Expensive luxury items are often an investment buy. So it's all the more frustrating if they start to fall apart after a few weeks...
EVERYBODY has experienced the frustration of having an item of clothing fail them in some way: hems coming down, buttons perilously hanging by a thread, trouser seams straying across the thigh. Personally, despite harbouring a mildly obsessive streak, I have come to accept such disappointments as facts of life. When clothes come cheap, they usually break easily, so you either bin them or fix them. It's the rules. But when things are expensive, I expect more.

A few months ago, I was treated to a beautiful brown leather bag by a very generous and extravagant friend. I felt unworthy and spoiled. Still, I managed to uncover its full provenance so that I could enjoy my gift all the more. It was a Bill Amberg medium sized "Escalator" bag, in brown calf-skin with a bright blue inside (so I could find my bits easily), costing pounds 195. For a few weeks I minced happily around with my bag, in the face of suggestions that it might be a touch large for everyday portage. It was, I thought, the best bag in the world.

Disappointment was to follow. The week before my holidays, the puller bit on the zip broke clean off. I felt a little upset, but thought that perhaps my rough hands were to blame. I returned it to the shop, where Bill's assistants were apologetic and agreed that, yes, it was disappointing and should be fixed post haste. I explained that it was not the entire zip that was faulty, just the bit you drag it fast with. When I trekked to Bill's shop to collect it, the zip was, seemingly, fixed and waxed, but frustratingly, the whole zip had been replaced and was rather cheaper looking (no nice leather puller this time, just a nasty, shiny gold coloured one). Bill's nice assistants offered to let me take the bag on holiday and then afterwards they would replace the zip a second time (again free of charge) on my return. I agreed, but with a sigh. It's so niggling when things aren't quite right.

Whilst on holiday, the new zip failed me: this time the teeth refused to bite each other, leaving my bag with a permanant yawn. Now, I was annoyed. I had felt a little picky saying that I wanted a third zip put in, but now it was necessary and not fair.

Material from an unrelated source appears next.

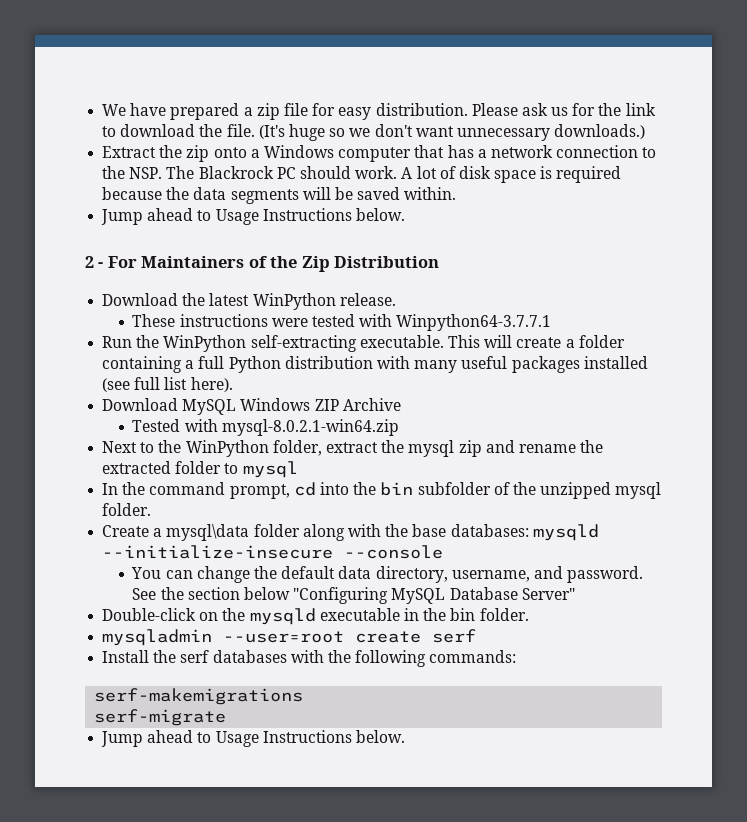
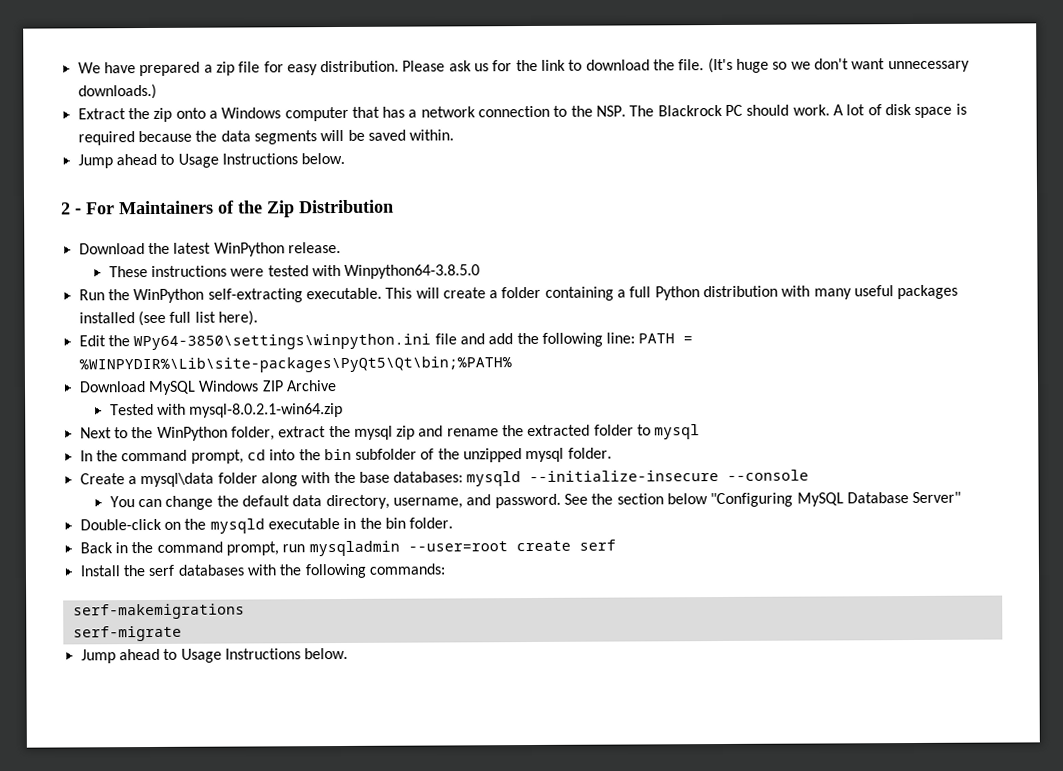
[396,314,552,331] Winpython64-3.7.7.1 -> [344,264,481,279] Winpython64-3.8.5.0
(233, 384) none -> [78,332,694,351] [78,356,512,374] // Edit the WPy64-3850\settings\winpython.ini file and add the following line: PATH = %WINPYDIR%\Lib\site-packages\PyQt5\Qt\bin;%PATH%
(529, 614) none -> [79,541,306,556] Back in the command prompt, run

Now, Mr Amberg, I'm not faulting your service (which was conducted with the utmost politesse), nor your lovely designs, but it is so frustrating when such expensive treasures break so easily. Ditto, many, many buttons falling off beautiful, expensive clothes. Now, I know that no matter how costly something is, there is just no getting away from the fact that it has been, at some stage in its genesis, touched by fallible human hands (unless it was made by the Pope, of course). In fact, the more expensive something is, the more likely it is to have been hand made.

But this shouldn't be an excuse for breakages. When something is expensive, it's not enough that it is a fantastic design, we have the right to expect some careful workmanship as well.

My bag is returned at last. The zip is mended but, unfortunately, with the inferior puller. My gift is tarnished. I am resigned to it. In light of the fact that you never get your original item back anyway, I asked my resourceful colleague Annie (whom I am rather in awe of) for advice on zip-menders. She recommended Michael's Shoe Care, 10/12 Procter Street, Holborn, London WC1 (tel: 0171 405 7436) where zips and repairs can be done for a flat fee of pounds 19.95.